- YOUR OBJECTIVE
The response should be an exact copy of the records, with the pictures removed.

------------------------------

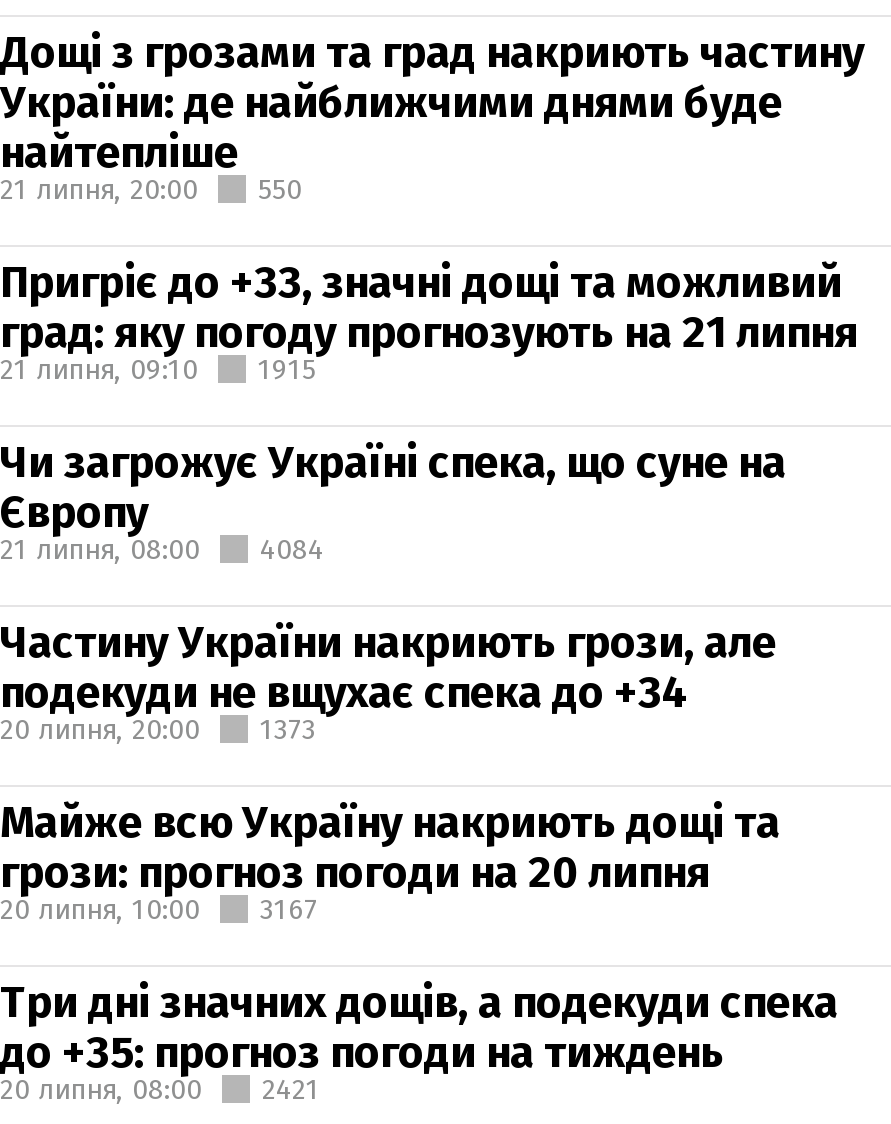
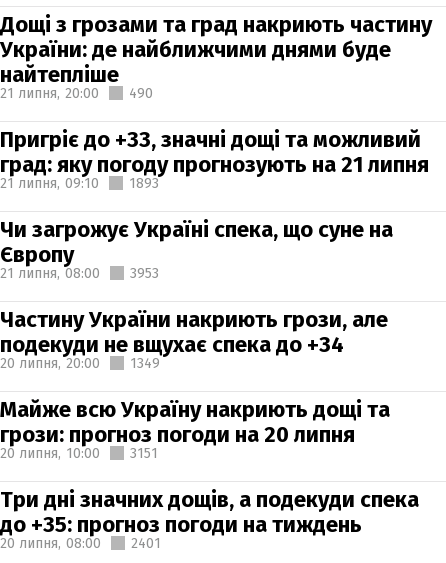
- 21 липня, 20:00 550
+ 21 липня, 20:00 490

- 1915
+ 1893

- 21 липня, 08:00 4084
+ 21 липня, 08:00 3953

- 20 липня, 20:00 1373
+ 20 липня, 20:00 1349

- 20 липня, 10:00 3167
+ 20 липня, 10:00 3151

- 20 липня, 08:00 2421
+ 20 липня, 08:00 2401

------------------------------

- FINISHED EXERCISE
- 21 липня, 20:00 550
+ 21 липня, 20:00 490

- 1915
+ 1893

- 21 липня, 08:00 4084
+ 21 липня, 08:00 3953

- 20 липня, 20:00 1373
+ 20 липня, 20:00 1349

- 20 липня, 10:00 3167
+ 20 липня, 10:00 3151

- 20 липня, 08:00 2421
+ 20 липня, 08:00 2401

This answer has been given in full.